The magic of metaclasses

widgetastic.widget.Widget class has a custom metaclass - widgetastic.widget.WidgetMetaclass. Metaclasses create classes the same way classes create instances. widgetastic.widget.WidgetMetaclass processes the class definition and builds a couple of helper attributes to facilitate eg. name resolution, since the widget definition cannot know by itself what was the name you assigned it on the class. It also wraps fill/read with logging, generates a widgetastic.widget.Widget.__locator__() if ROOT is present, …

Caching of widgets

Widget instances are cached on the hosting widget. Only plain widgets get cached, because the caching system is too simple so far to support parametrized views and such advanced functionality. The descriptor object is used as the cache key, the widget instance is the value.

__locator__() and __element__() protocol

To ensure good structure, a protocol of two methods was introduced. Let’s talk a bit about them.

__locator__() method is not implemented by default on Widget class. Its sole purpose is to serve a locator of the object itself, so when the object is thrown in element lookup, it returns the result for the locator returned by this method. This method must return a locator, be it a valid locator string, tuple or another locatable object. If a webelement is returned by __locator__(), a warning will be produced into the log.

__locator__() is auto-generated when ROOT attribute is present on the class with a valid locator.

__element__() method has a default implementation on every widget.
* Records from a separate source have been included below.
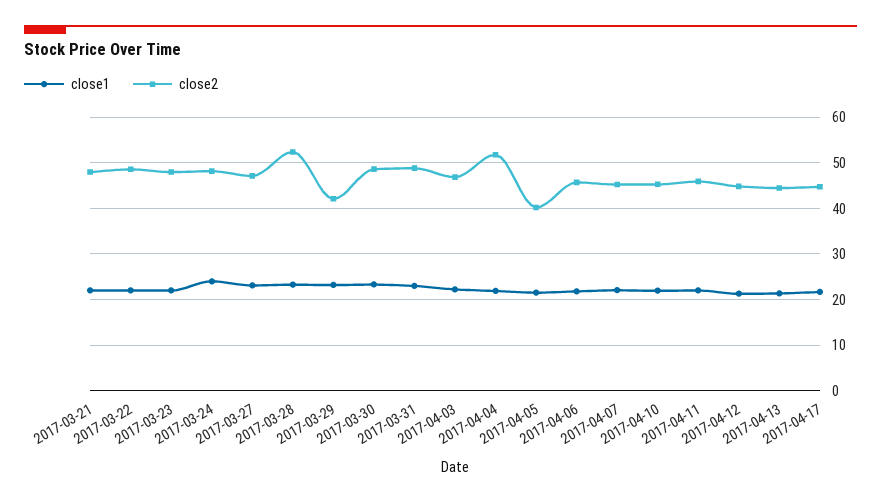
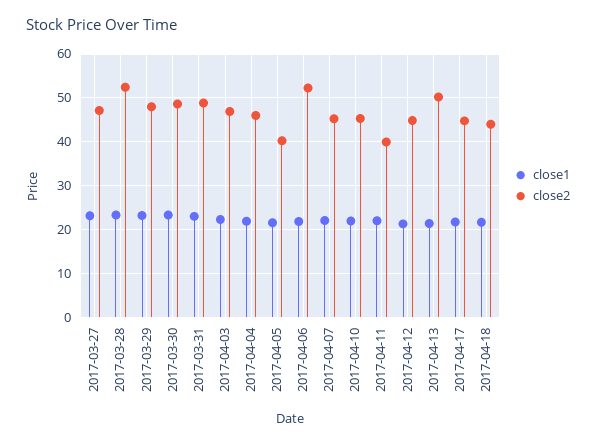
close1, 2017-03-21: 22 -> none
close2, 2017-03-21: 48 -> none
close1, 2017-03-22: 22 -> none
close2, 2017-03-22: 48 -> none
close1, 2017-03-23: 22 -> none
close2, 2017-03-23: 48 -> none
close1, 2017-03-24: 24 -> none
close2, 2017-03-24: 48 -> none
close2, 2017-03-29: 42 -> 48
close2, 2017-04-04: 52 -> 46
close2, 2017-04-06: 46 -> 52
close2, 2017-04-11: 46 -> 40
close2, 2017-04-13: 44 -> 50
close1, 2017-04-18: none -> 22
close2, 2017-04-18: none -> 44

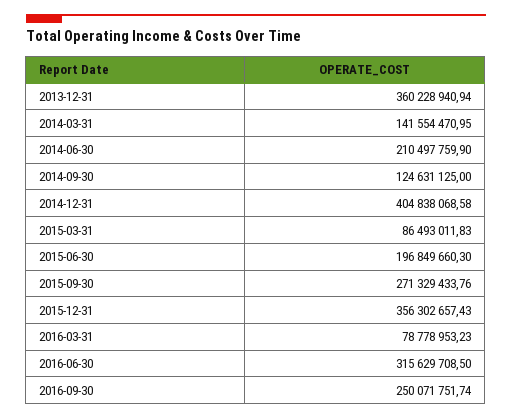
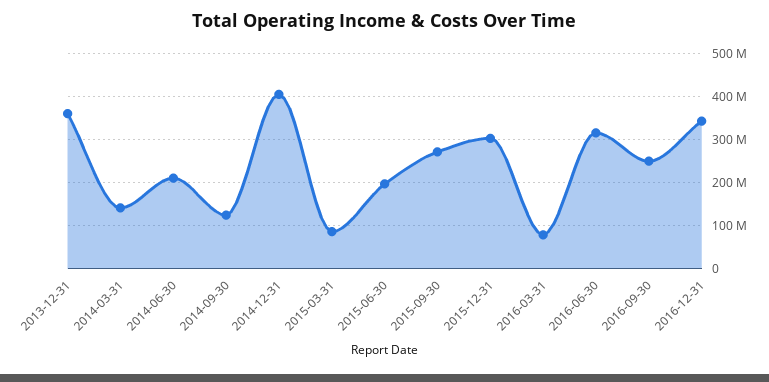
2015-12-31: 356302657.43 -> 300000000
2016-12-31: none -> 340000000

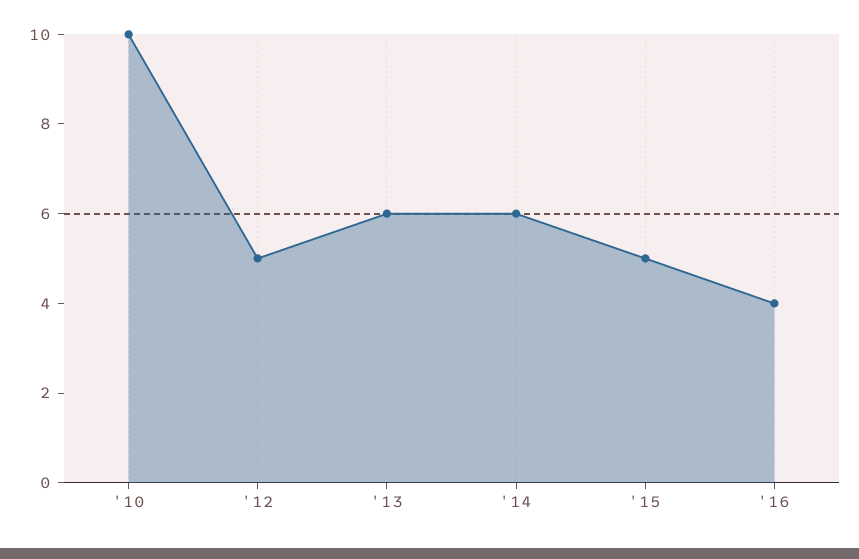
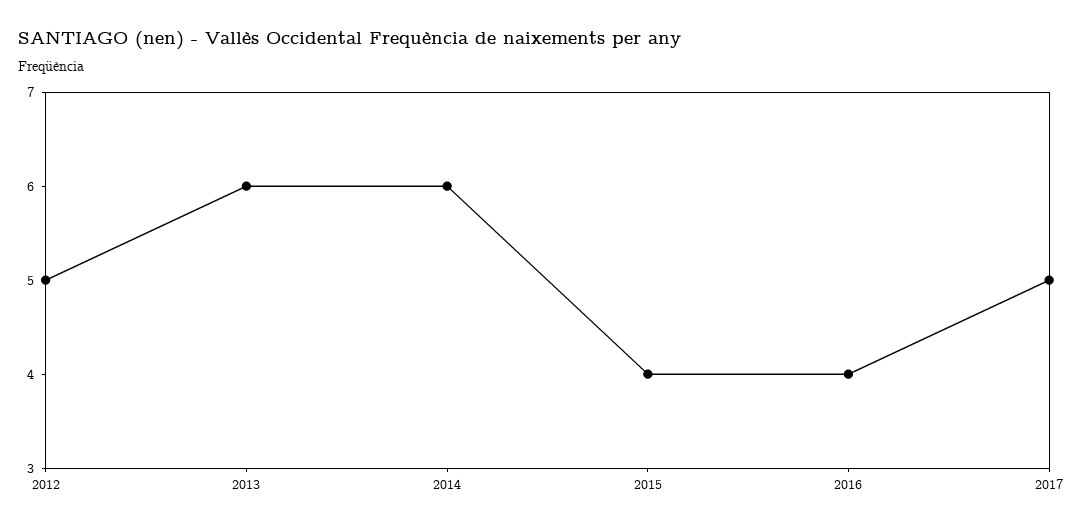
'10: 10 -> none
'15: 5 -> 4
2017: none -> 5

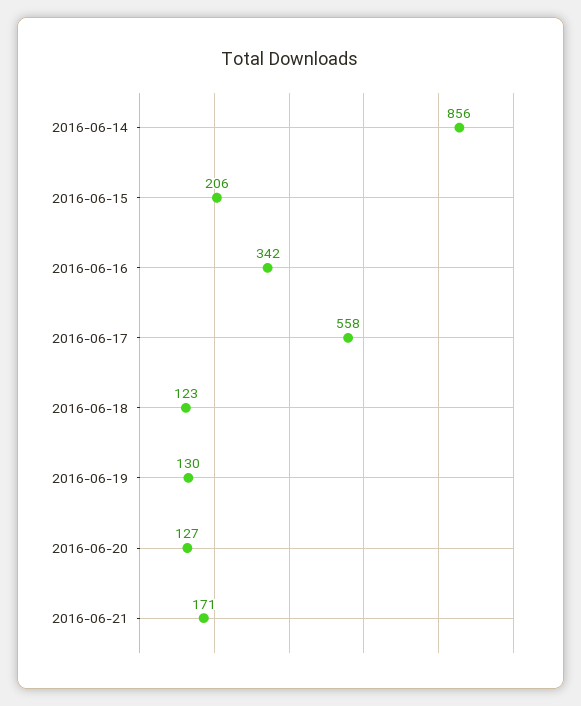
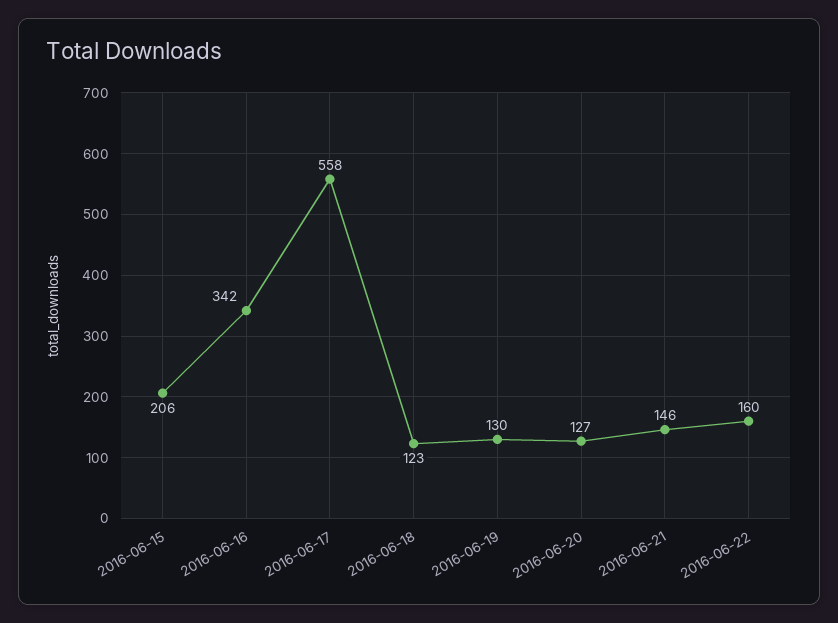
2016-06-14: 856 -> none
2016-06-21: 171 -> 146
2016-06-22: none -> 160

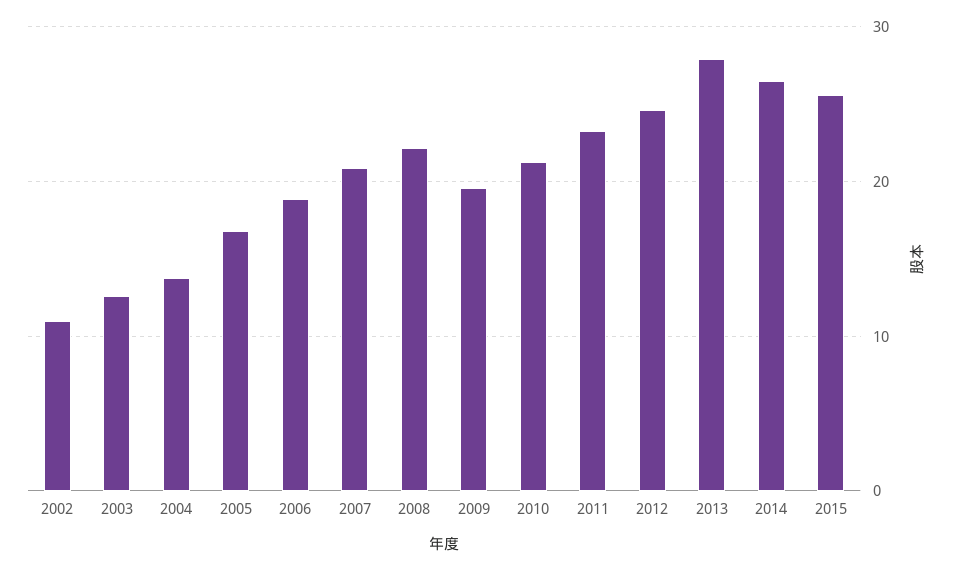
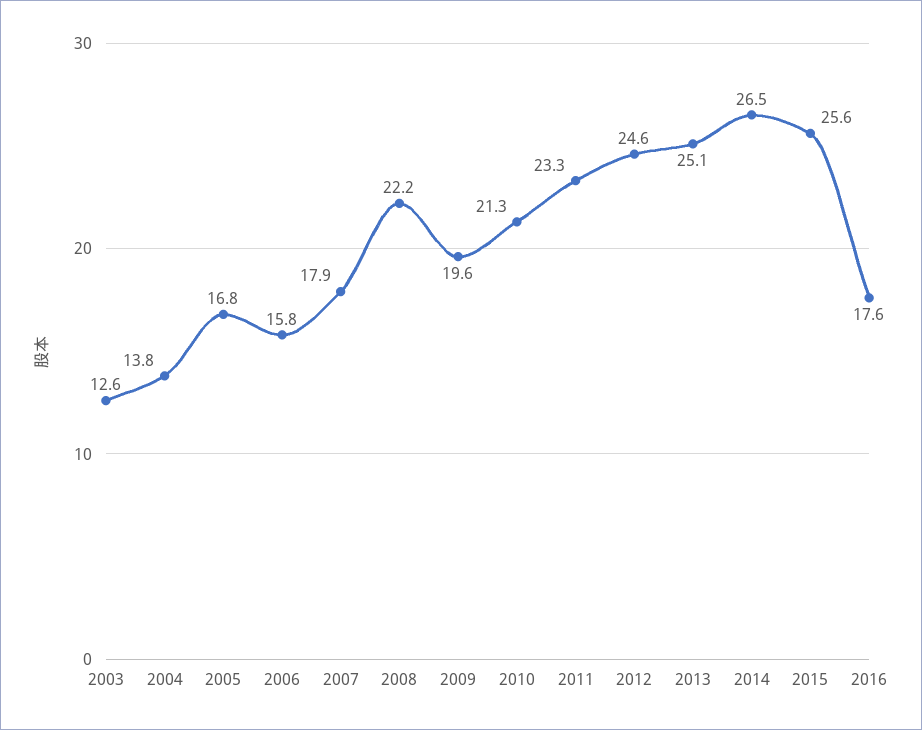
2002: 11 -> none
2006: 19 -> 15.8
2007: 21 -> 17.9
2013: 28 -> 25.1
2016: none -> 17.6

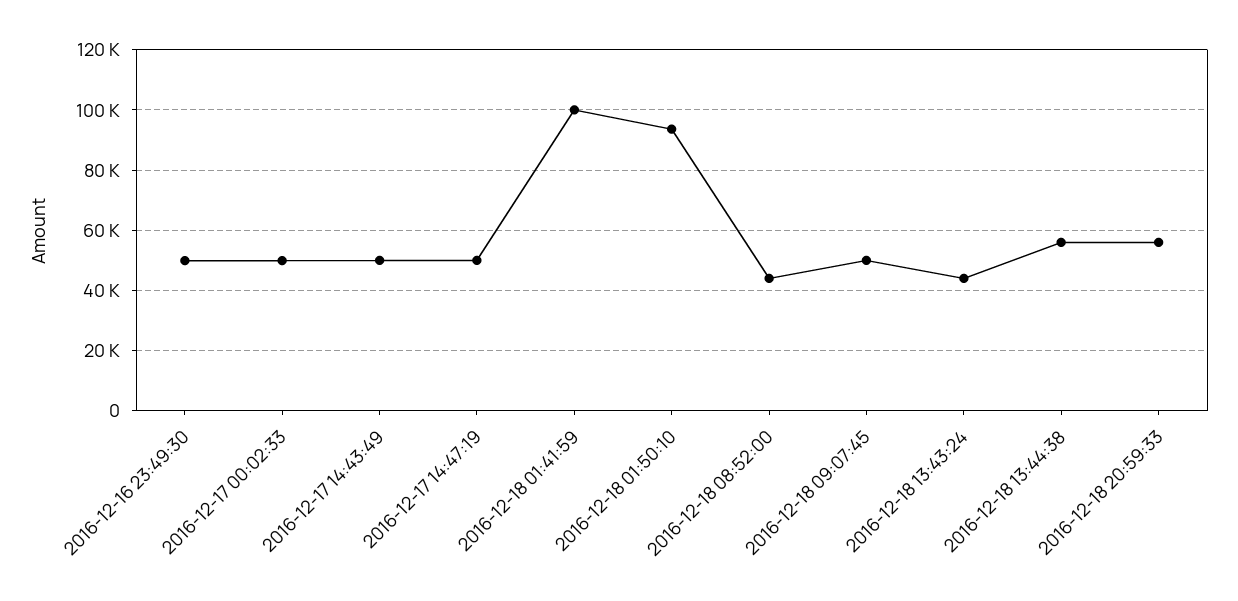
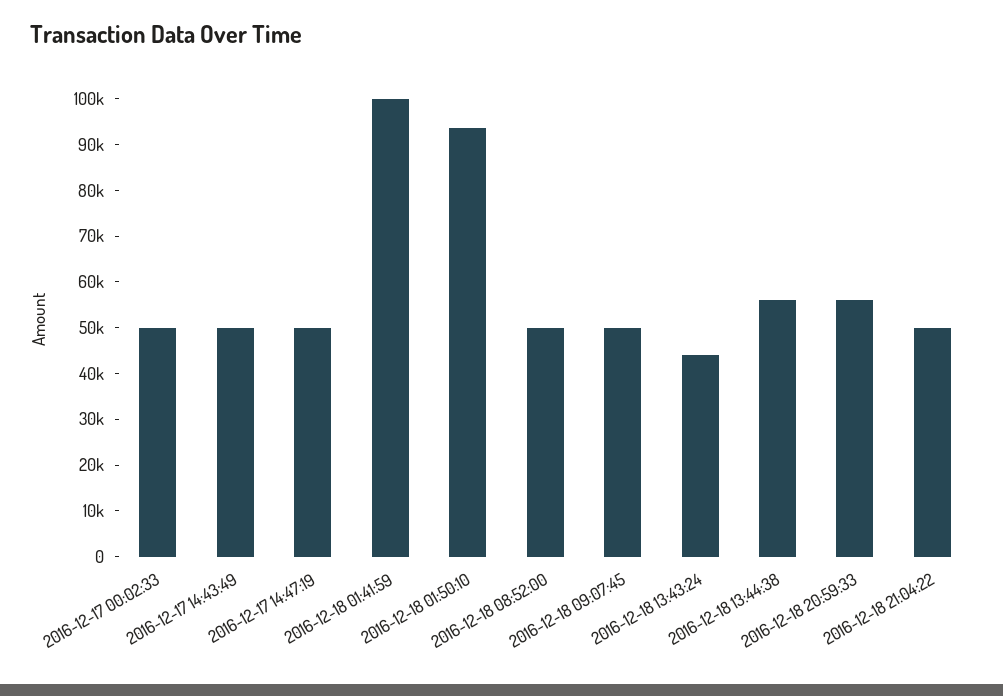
2016-12-16 23:49:30: 50000 -> none
2016-12-18 08:52:00: 44000 -> 50000
2016-12-18 21:04:22: none -> 50000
Its purpose is to look up the root element from __locator__(). It is present because the machinery that digests the objects for element lookup will try it first. __element__()’s default implementation looks up the __locator__() in the parent browser. That is important, because that allows simpler structure for the browser wrapper.

Combination of these methods ensures, that while the widget’s root element is looked up in parent browser, which fences the lookup into the parent widget, all lookups inside the widget, like child widgets or other browser operations operate within the widget’s root element, eliminating the need of passing the parent element.